DATA SECTION Start Marker
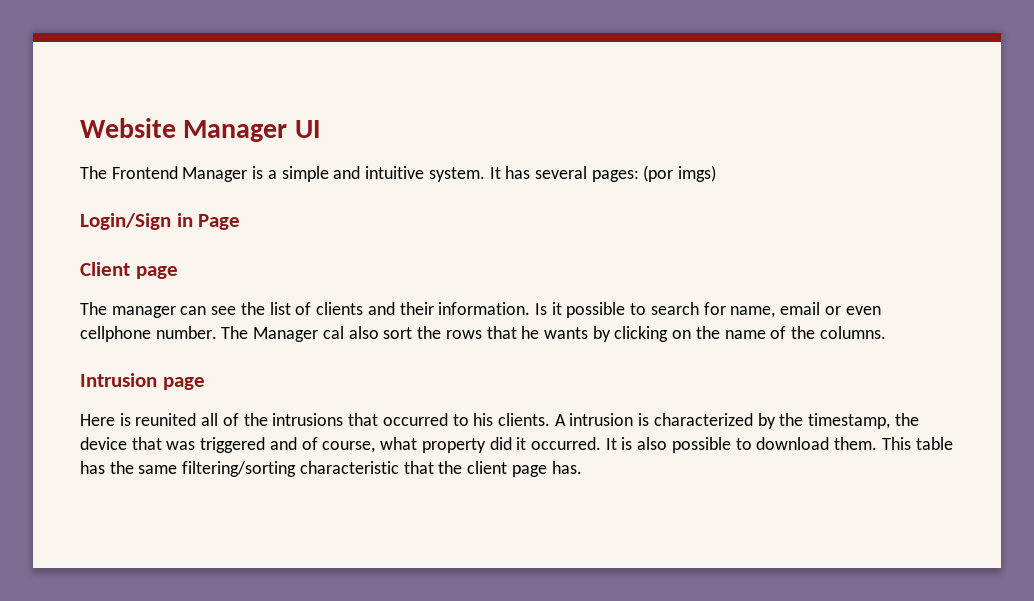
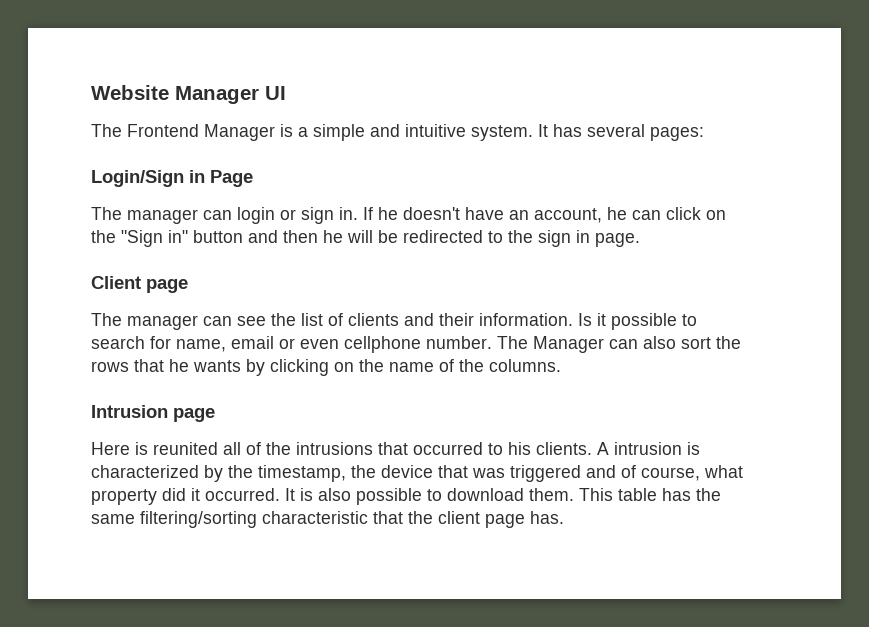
[643,165,717,182] (por imgs) -> (704, 134) none
(241, 222) none -> [91,207,726,224] [91,230,640,247] // The manager can login or sign in. If he doesn't have an account, he can click on the "Sign in" button and then he will be redirected to the sign in page.
[322,326,344,339] cal -> [609,339,638,349] can

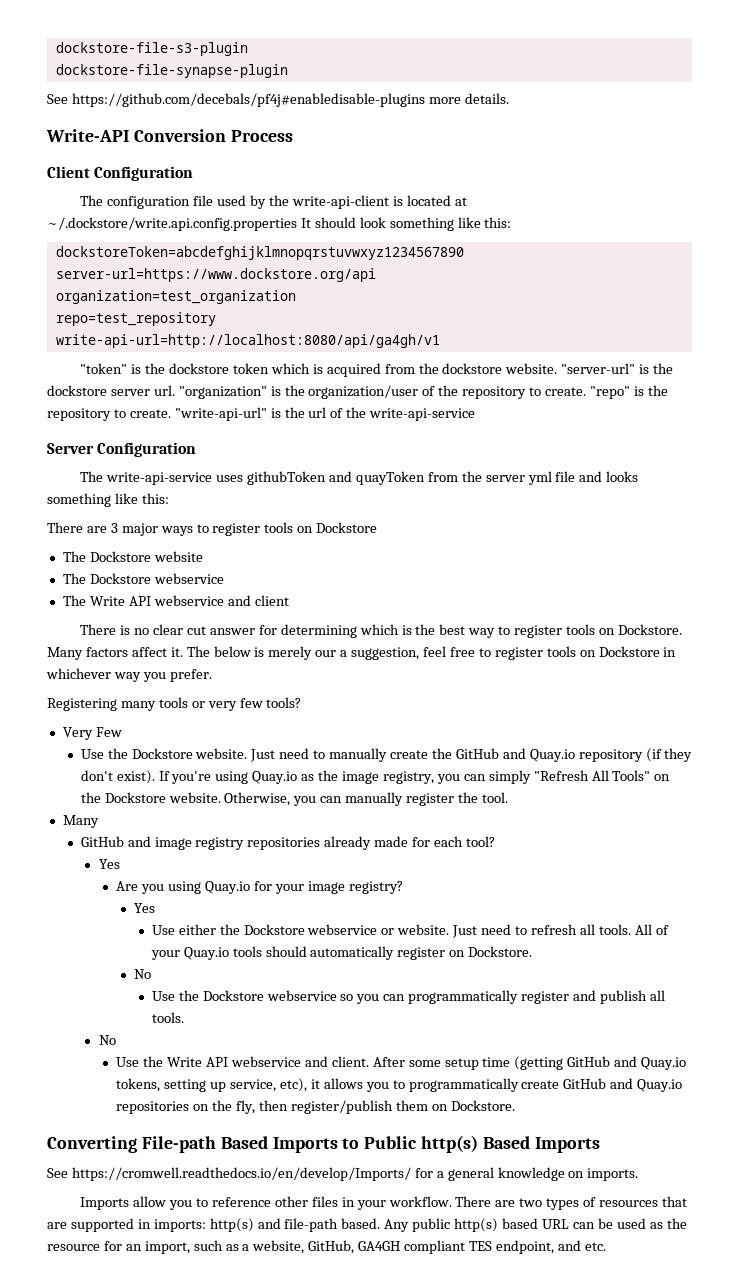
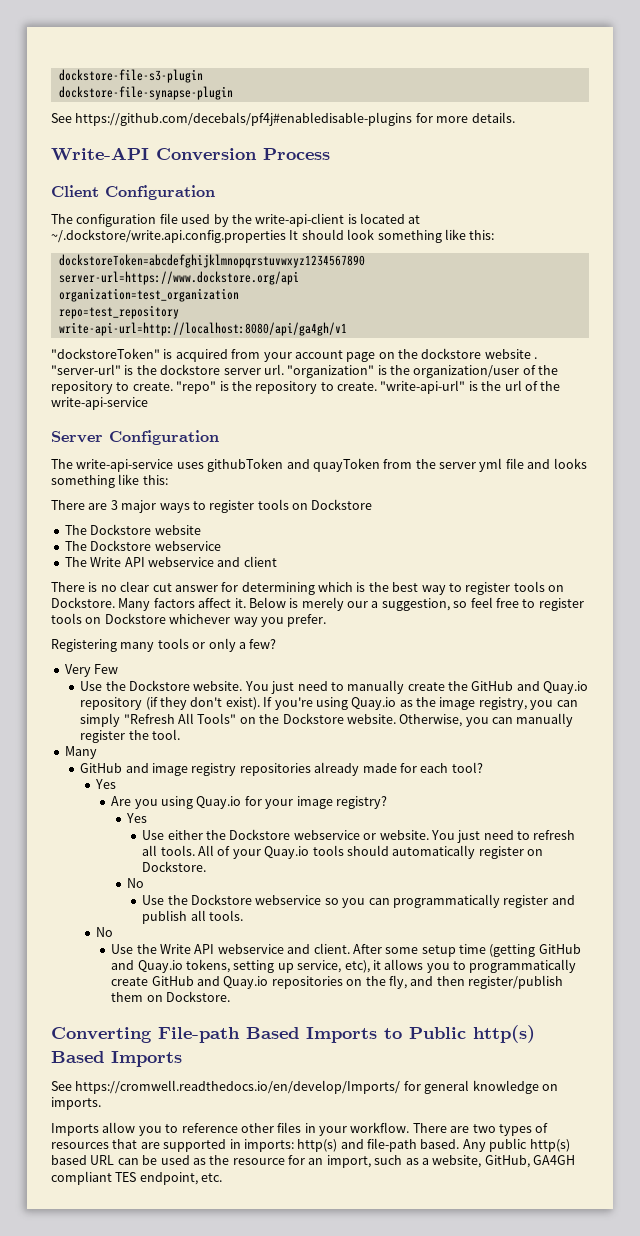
(425, 100) none -> [415,113,433,123] for
[80,363,558,377] "token" is the dockstore token which is acquired from the dockstore website. -> [51,348,538,362] "dockstoreToken" is acquired from your account page on the dockstore website .
[186,646,251,657] The below -> [248,597,286,608] Below
(420, 653) none -> [453,601,468,608] so
[663,647,677,657] in -> (166, 618) none
[207,697,302,711] very few tools? -> [208,638,277,652] only a few?
[250,749,276,762] Just -> [244,681,295,694] You just
[452,925,478,938] Just -> [430,830,481,843] You just
(256, 1107) none -> [410,976,434,986] and
[436,1171,444,1178] a -> (421, 1086) none
[557,1240,581,1251] and -> (198, 1178) none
DATA SECTION End Marker
(WHAT TO WORK ON): Lines from the one containing "[250,749,276,762] Just ->" to the last line above, both included: copy these exactly and write nothing else.

(SOLUTION FOR THIS TASK):
[250,749,276,762] Just -> [244,681,295,694] You just
[452,925,478,938] Just -> [430,830,481,843] You just
(256, 1107) none -> [410,976,434,986] and
[436,1171,444,1178] a -> (421, 1086) none
[557,1240,581,1251] and -> (198, 1178) none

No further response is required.